Ethics expert says embryo-implant docs negligent

By David Weber
Friday, January 16, 2004
Boston Herald

A Harvard University medical ethics expert testified yesterday that two doctors at a Boston in-vitro fertilization clinic were negligent for failing to tell a former Wayland firefighter they were impregnating his wife with a frozen embryo that had been fertilized with his sperm.

Richard Gladu is suing the Boston IVF clinic and two of its founding doctors, Selwyn Oskowitz and Merle Berger, charging the birth sealed the break-up of his marriage and plunged him into deep depression and financial ruin.
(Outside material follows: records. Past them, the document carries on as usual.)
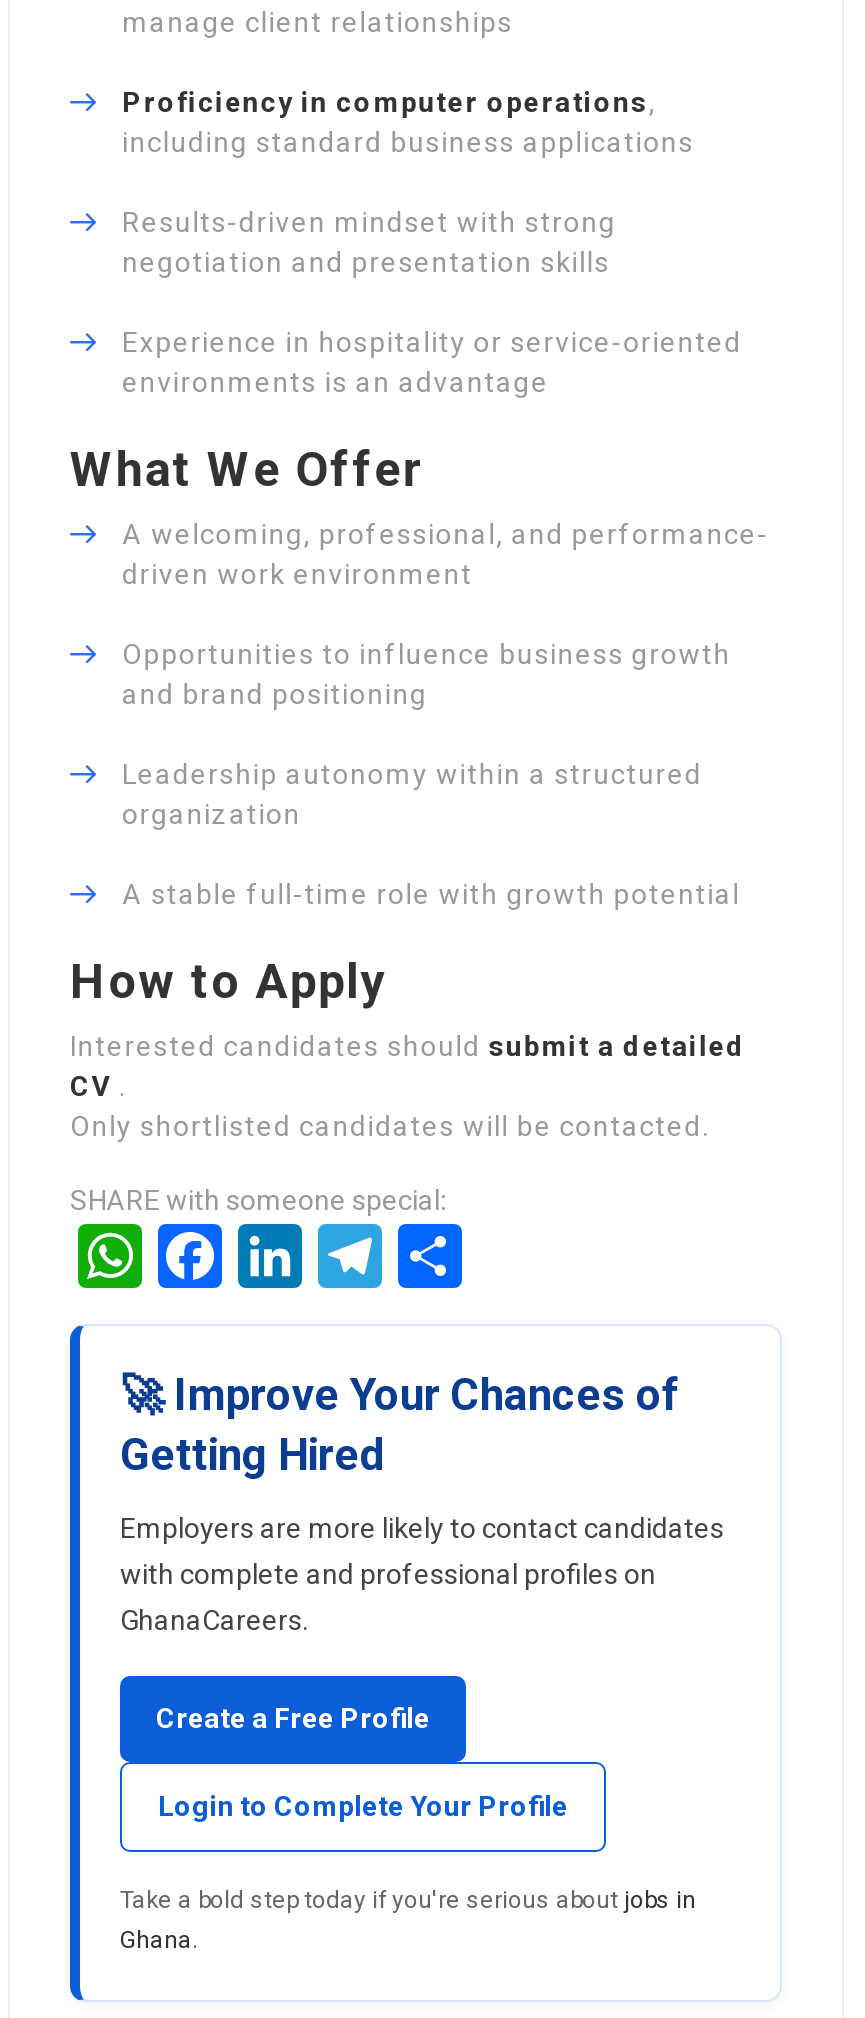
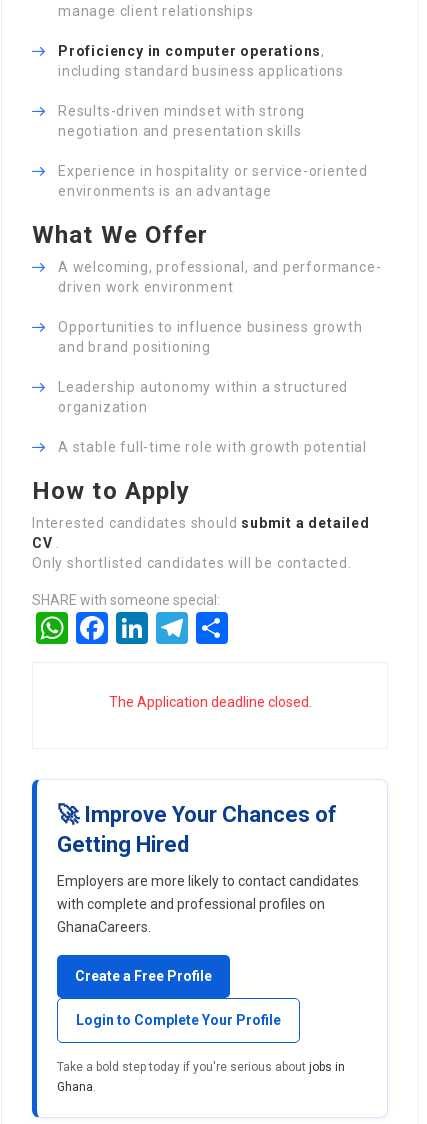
+ The Application deadline closed.
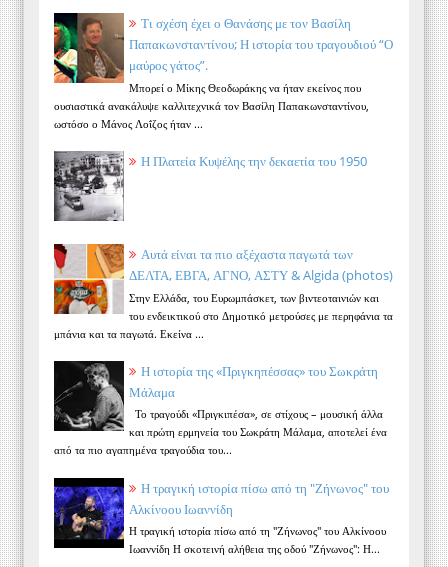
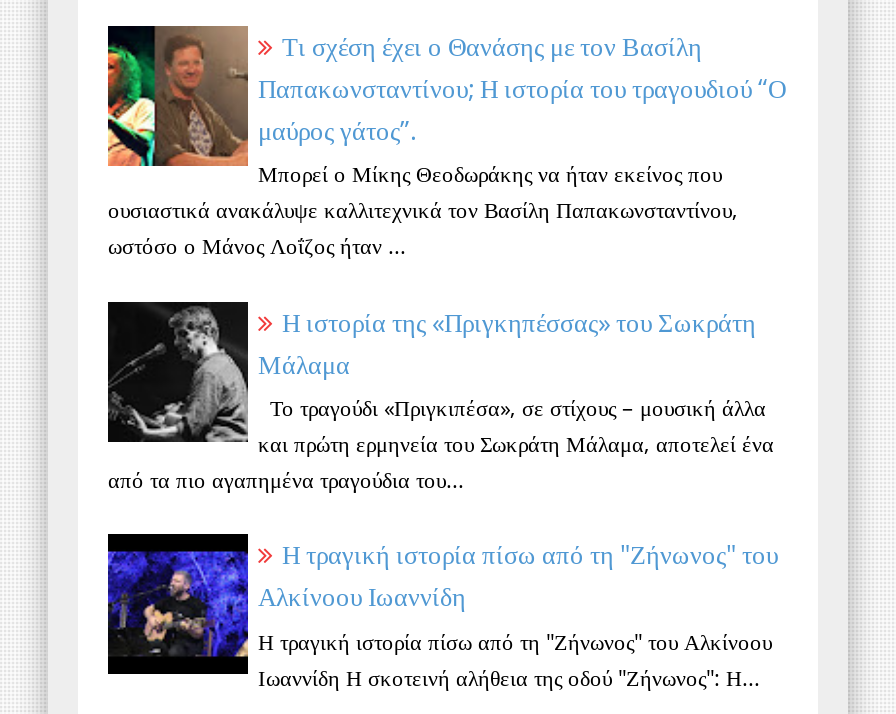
- [image]
- Η Πλατεία Κυψέλης την δεκαετία του 1950

- [image]
- Αυτά είναι τα πιο αξέχαστα παγωτά των
- ΔΕΛΤΑ, ΕΒΓΑ, ΑΓΝΟ, ΑΣΤΥ & Algida (photos)
- Στην Ελλάδα, του Ευρωμπάσκετ, των βιντεοταινιών και
- του ενδεικτικού στο Δημοτικό μετρούσες με περηφάνια τα
- μπάνια και τα παγωτά. Εκείνα ...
Gladu's medical expert, Dr. Harold Bursztajn, testified the doctors ``departed from accepted medical practice'' by not obtaining Gladu's explicit consent before they thawed a frozen embryo and implanted it in his wife Dec. 28, 1995. Bursztajn said consent forms signed by Gladu and his wife before a similar successful impregnation in 1993 were not sufficient to cover the 1995 procedure.

"The forms do not indicate that the two parties (Gladu and wife Meredith McLeod) who signed those forms gave consent to serial implantations," Bursztajn testified.

As early as 1990, he said, the doctors were aware Gladu and his wife were torn over the issue of having children despite their continuing efforts to have a successful pregnancy.

"This should have been a red flag," Bursztajn testified.

Bursztajn, who is a psychiatrist and examined Gladu in preparation for this Middlesex Superior Court trial, said Gladu suffers psychologically because of the birth of his third child.

"Nothing brings tears to his eyes, nothing makes him as sad and hopeless, as the conflicting feelings he has about (the child)," Bursztajn testified.